Alexander had done this to himself. He had lost the will to live, so he accepted the drink, the drink that he knew was poisoned. The men did not wish to go on. Cassander would have thought they would have tried to persuade Alexander not to go. Yet never would he have thought of this. As soon as he found the bastard that had put the poison in the wine, he would rip them slowly apart, but for now he was calm. He needed now only to be a friend.

He reached out and wiped the tears from Alexander's cheeks. Alexander nodded once more, and Cassander knew what he meant. It meant that it was now time for him to leave. Cassander leaned forward and pressed a soft kiss against Alexander's lips, then one upon his forehead, then stared down at him one last time. He squeezed Alexander's hand for reassurance, then, he left the room. Upon leaving, he glanced down at what he held in his hand. Still, he did not know what to do with it.
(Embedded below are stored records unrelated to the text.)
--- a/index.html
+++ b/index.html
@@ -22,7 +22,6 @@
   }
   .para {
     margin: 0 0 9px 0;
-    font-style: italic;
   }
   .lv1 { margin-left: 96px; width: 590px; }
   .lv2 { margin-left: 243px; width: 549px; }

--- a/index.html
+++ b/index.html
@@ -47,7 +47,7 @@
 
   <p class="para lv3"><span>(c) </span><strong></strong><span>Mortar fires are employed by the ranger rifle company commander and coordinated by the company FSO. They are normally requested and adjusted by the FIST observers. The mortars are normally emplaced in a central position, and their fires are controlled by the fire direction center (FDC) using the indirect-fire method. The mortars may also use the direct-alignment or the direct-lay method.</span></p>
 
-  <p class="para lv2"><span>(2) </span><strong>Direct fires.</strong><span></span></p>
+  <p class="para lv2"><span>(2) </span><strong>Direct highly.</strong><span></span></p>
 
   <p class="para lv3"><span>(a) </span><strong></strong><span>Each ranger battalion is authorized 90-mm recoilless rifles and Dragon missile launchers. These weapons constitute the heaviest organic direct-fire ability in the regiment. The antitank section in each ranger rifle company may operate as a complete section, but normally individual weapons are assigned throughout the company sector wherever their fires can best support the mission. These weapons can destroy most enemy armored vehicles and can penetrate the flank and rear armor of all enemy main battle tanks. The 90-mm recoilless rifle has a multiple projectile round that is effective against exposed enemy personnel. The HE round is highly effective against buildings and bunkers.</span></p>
He had kept it, when Alexander had said to burn it, because he knew that Alexander would want it when the time came. This was the time. Cassander returned to his room and carefully set Hephaestion's book of letters back down on his bed. Then, as the night wore on, it became clear. Hephaestion had wanted the letters gone. They brought love, but also pain. Cassander stared at them, unsure of whether or not he could now part with them. Smiling softly, he picked the book up, and took it to the fire burning in the corner of the room.

"None of us could ever regret it," Cassander whispered to Hephaestion's soul, which still lingered, and to Alexander's that would soon join him. Then, he tossed the letters into the fire, and watched as the orange flames consumed years worth of work. It consumed not only the work, but the love, pain, agony, despair, joy, grief, beauty, and all other emotions that had been trapped in the pages. Cassander crossed his arms over his chest and watched until there was nothing but ash left, and then he went to his desk, where he picked up his pen and did the boldest thing he had ever done. He began to write down the story of Alexander the Great, the real story, in which nothing would be left out. It, he vowed, would be left for all to know. He owed it to Hephaestion, to Alexander, to all of the men. Yet, above all, he owed it to himself.

"History," he whispered, remembering something that Hephaestion had said long ago, as he began to write, "is only history if it is forgotten."